For someone who learned to play using the 3e rules, when using a simpler ruleset, it appears to them that the simplicity of the OD&D rules is actually the absence of required rules. It is really hard to "un-think" rules. I continue to hold that playing using the OD&D rules, using the premise that these rules are intended to be fully complete in the same way the 3e manuals tried to be complete, will produce a pathetic gaming experience and the assumption that the rules are simply incomplete on all kinds of levels. Note that I'm talking OD&D, not AD&D. The 3e-to-AD&D jump is harder to explain, and I didn't try to. I don't think the person who quoted me in the earlier thread quite realized I was talking about something as narrow as I was. I wasn't insulting 3e, I wasn't insulting gaming that uses complex rules. I was trying to express that you have to judge a system on its own merits; it can be very difficult to step from complex-to-simple rules when you're trying to do it just by printing out the simpler rule-set, and playing it with the memory of the "fully-resolved-as-rules" version still operating in your head. There is a qualitative step, not just a quantitative one.

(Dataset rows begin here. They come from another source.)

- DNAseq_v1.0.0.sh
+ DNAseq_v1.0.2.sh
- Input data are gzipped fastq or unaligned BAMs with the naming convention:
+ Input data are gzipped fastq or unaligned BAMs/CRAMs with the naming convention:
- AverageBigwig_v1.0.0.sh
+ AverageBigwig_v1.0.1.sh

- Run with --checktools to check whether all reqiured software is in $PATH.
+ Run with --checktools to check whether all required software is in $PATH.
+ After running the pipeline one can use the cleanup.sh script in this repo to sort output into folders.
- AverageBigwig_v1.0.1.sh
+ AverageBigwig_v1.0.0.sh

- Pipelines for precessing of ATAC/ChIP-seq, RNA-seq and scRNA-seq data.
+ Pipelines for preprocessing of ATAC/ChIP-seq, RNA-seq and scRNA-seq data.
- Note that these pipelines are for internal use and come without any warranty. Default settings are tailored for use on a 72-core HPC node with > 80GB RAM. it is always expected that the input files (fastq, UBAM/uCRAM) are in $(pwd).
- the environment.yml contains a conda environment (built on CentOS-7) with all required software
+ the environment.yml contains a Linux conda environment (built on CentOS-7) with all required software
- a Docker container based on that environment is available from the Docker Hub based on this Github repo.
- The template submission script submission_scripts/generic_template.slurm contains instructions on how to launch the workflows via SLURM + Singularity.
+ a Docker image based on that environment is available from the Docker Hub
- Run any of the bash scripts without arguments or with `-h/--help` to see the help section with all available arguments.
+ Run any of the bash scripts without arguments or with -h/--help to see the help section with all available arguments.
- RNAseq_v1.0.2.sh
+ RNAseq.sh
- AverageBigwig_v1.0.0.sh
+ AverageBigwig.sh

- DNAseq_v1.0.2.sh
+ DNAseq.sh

That said, I don't want to namby-pamby it, I definitely prefer OD&D (and Swords & Wizardry) and AD&D over third edition. It's a subjective preference, though, and although it does leak out in the Primer, the purpose of the Primer wasn't to make that argument. The purpose of the Primer was to get people to try out OD&D with a fair test, not a test based on the assumption that OD&D was written with the same design objectives as 3e.
A framework for generating local politics

https://mewe.com/join/osric A MeWe OSRIC group - find an online game; share a monster, class, or spell; give input on what you\'d like for new OSRIC products.  Just don\'t 1) talk religion/politics, or 2) be a Richard

Phillip

Some years ago, before WotC released PDFs of the OD&D booklets, some folks online expressed interest in the differences from BX (the Moldvay, Marsh & Cook edition).

In my view, the 'mechanical' differences are not a big deal, and if BX does not convey the essential ideas clearly enough then the "little brown books" are likely to be only more confusing. For practical purposes of playing a game, I can't see paying collector's-item prices.

All the TSR editions, though, were increasingly hard to come by even if not terribly expensive when located for sale. Even Internet mail-order service is to my mind a long way from being able to stop by a local store and walk out with the book.

There are cultural values beyond the algorithms, ways in which a retro-clone is not an adequate substitute for the original writers' voices. However, the clones and spin-offs serve much wider interests very well. Unlike for instance UNIX, the continued ready availability of which was not really in danger without GNU-Linux, old D&D was in a perilous situation.

The OSR thus (with the generous assistance of the OGL) provided, and continues to provide, a service not only to old timers but also to presently new and future generations.
And we are here as on a darkling plain  ~ Swept with confused alarms of struggle and flight, ~ Where ignorant armies clash by night.